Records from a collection

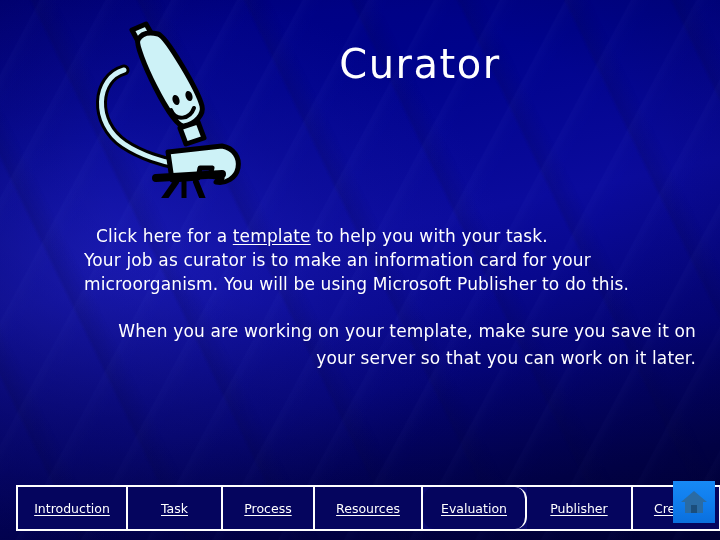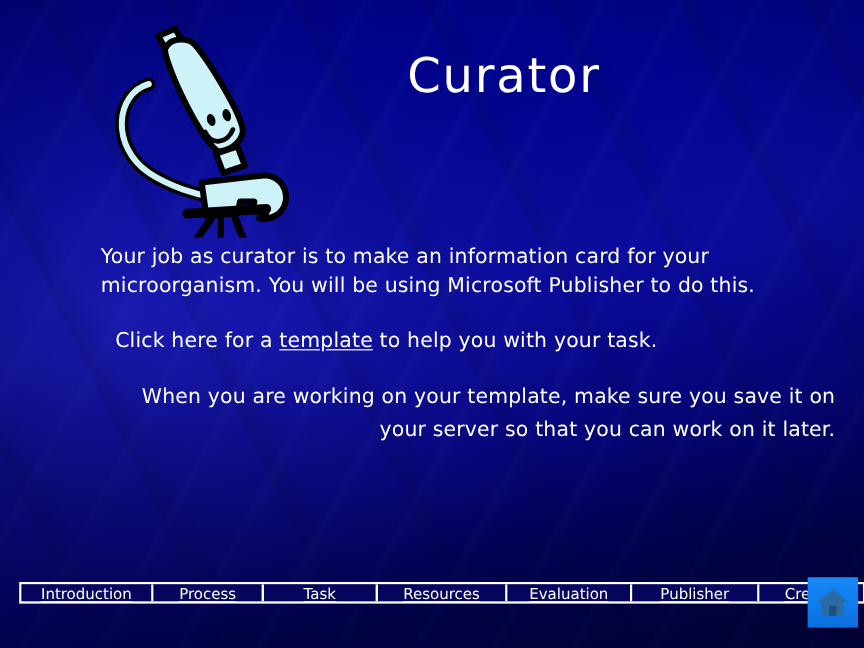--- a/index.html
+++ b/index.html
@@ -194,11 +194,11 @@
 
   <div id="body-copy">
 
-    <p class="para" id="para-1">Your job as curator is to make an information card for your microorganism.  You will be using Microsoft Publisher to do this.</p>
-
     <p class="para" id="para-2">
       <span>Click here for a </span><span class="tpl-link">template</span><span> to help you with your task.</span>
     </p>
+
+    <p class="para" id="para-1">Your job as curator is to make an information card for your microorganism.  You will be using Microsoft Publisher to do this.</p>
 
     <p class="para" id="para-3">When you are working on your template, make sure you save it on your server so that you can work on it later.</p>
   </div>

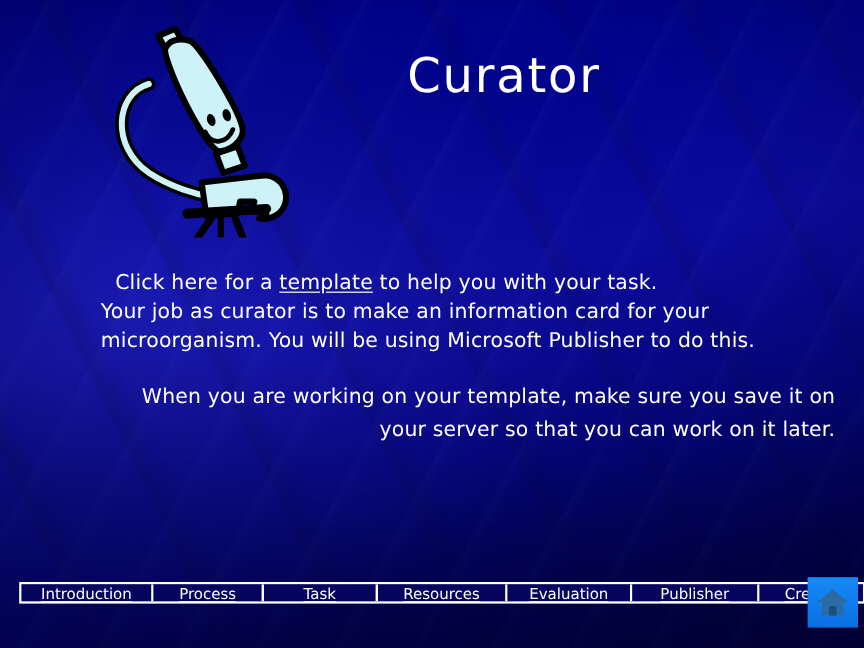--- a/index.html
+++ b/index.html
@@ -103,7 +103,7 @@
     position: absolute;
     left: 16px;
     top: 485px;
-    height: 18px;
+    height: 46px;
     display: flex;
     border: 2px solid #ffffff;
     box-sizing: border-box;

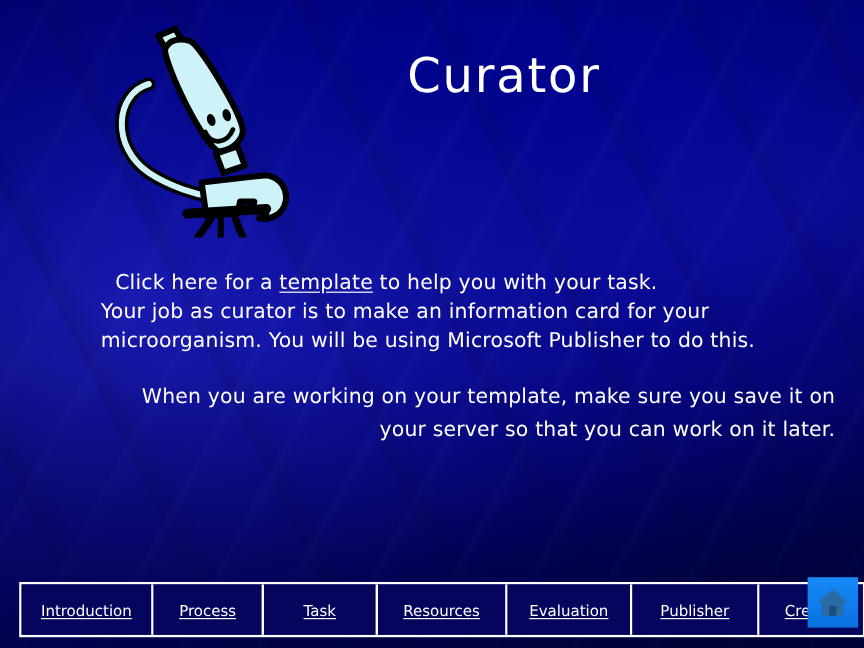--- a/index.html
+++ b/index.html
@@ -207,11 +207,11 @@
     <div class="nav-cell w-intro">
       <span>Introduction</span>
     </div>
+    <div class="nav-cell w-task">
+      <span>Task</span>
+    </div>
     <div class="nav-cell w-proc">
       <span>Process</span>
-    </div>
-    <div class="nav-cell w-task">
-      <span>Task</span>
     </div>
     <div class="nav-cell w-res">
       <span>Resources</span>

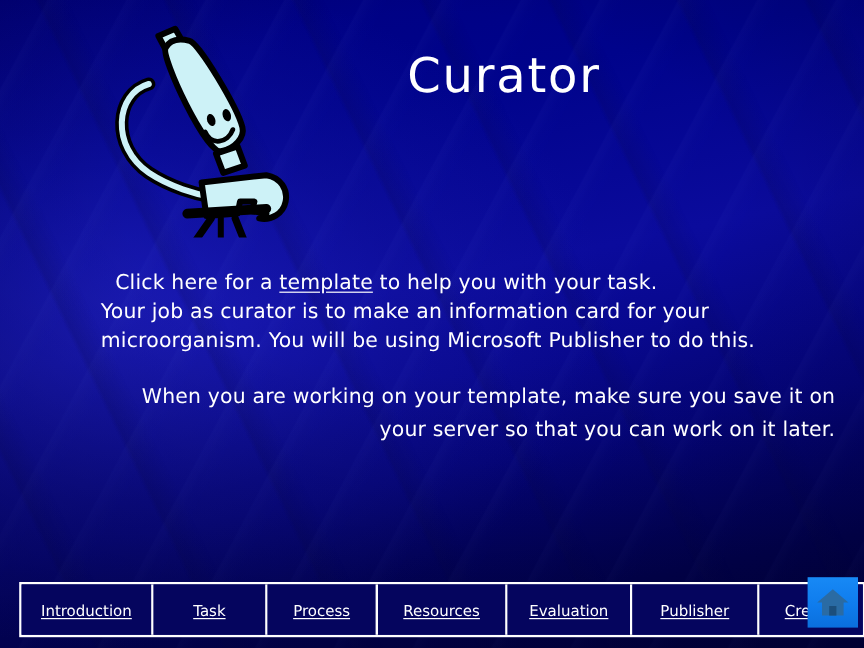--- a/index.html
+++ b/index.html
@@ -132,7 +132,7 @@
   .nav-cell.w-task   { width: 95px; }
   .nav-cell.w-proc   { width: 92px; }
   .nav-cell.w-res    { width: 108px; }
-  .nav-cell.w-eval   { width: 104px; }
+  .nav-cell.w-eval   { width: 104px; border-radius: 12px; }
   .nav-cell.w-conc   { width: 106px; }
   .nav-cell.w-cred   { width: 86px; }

...

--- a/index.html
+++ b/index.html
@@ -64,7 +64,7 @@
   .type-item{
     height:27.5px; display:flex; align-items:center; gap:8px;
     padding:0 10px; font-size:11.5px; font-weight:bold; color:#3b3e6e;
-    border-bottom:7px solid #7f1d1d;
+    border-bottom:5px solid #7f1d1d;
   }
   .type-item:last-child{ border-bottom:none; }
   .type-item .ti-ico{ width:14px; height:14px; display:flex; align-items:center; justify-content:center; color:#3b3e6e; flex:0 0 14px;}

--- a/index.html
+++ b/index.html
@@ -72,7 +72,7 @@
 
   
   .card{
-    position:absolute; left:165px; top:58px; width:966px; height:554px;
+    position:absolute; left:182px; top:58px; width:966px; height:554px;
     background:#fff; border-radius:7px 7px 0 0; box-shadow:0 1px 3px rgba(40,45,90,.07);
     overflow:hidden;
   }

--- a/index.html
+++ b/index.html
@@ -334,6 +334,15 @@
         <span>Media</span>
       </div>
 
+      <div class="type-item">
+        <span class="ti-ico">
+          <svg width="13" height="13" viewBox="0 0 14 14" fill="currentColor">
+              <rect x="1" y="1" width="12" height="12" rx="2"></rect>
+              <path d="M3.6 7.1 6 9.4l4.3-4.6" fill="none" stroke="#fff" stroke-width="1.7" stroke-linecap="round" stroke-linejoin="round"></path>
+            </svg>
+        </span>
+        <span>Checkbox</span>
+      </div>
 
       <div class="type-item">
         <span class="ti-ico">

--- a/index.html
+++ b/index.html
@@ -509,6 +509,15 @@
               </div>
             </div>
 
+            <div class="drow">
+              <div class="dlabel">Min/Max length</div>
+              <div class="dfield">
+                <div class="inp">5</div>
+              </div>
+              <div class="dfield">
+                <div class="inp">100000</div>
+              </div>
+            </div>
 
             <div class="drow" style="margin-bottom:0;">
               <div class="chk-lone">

---

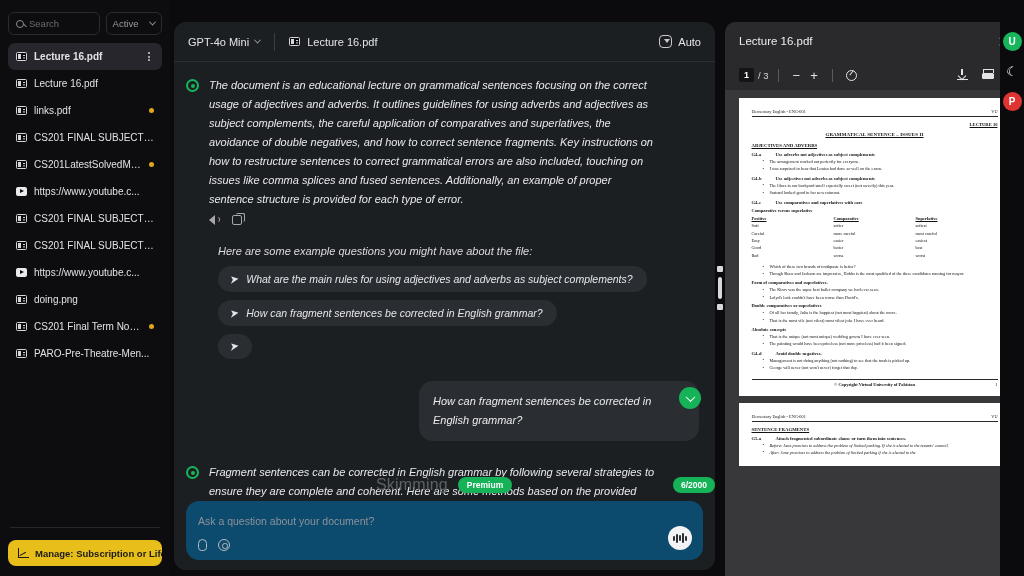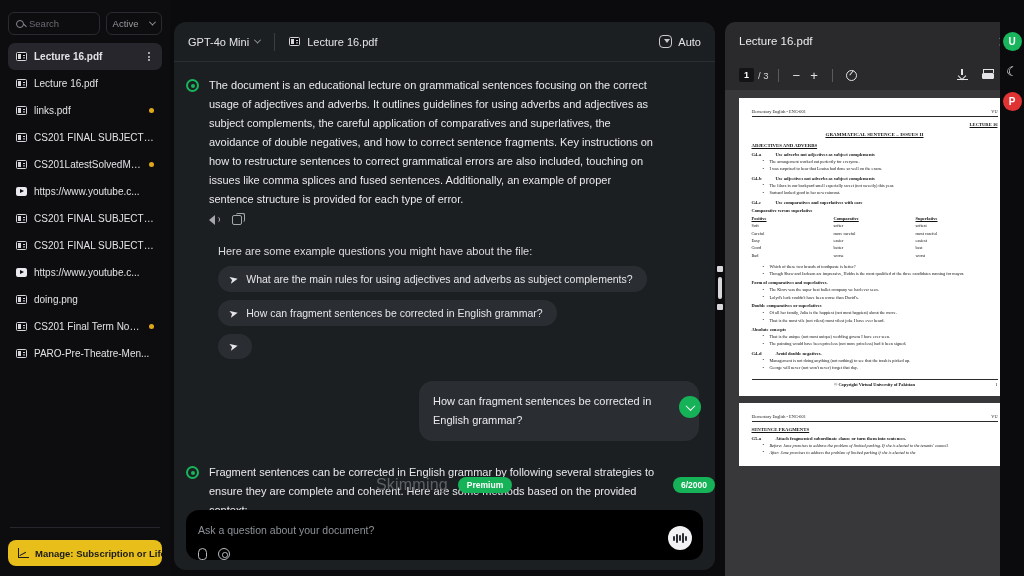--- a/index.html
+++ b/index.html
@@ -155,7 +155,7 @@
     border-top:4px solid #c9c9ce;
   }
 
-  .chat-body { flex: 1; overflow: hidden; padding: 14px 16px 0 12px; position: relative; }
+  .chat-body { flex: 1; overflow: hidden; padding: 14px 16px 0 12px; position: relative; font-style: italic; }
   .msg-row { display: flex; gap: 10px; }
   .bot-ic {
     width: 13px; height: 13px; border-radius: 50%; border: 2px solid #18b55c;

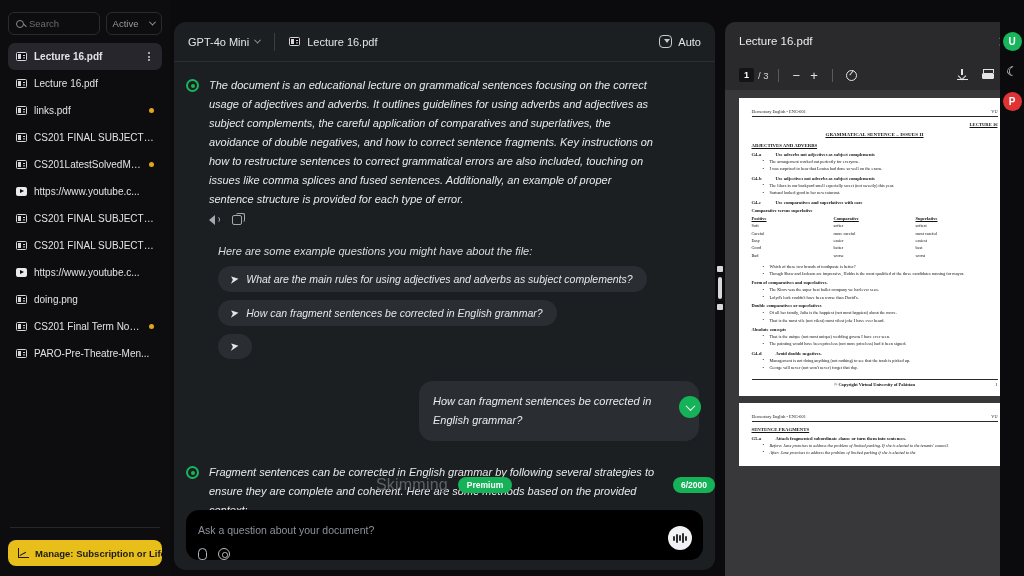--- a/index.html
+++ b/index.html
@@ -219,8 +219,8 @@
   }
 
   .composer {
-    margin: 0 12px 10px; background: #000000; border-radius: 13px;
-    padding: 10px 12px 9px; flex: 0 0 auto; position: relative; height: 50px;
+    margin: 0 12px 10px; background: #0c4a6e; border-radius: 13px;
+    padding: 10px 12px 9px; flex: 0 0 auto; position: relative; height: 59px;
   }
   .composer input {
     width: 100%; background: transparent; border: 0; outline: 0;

**TASK:** Search the entries for the string "font" and return each line where it turns up.

**YOUR SOLUTION:**
     padding:0 10px; font-size:11.5px; font-weight:bold; color:#3b3e6e;
+  .chat-body { flex: 1; overflow: hidden; padding: 14px 16px 0 12px; position: relative; font-style: italic; }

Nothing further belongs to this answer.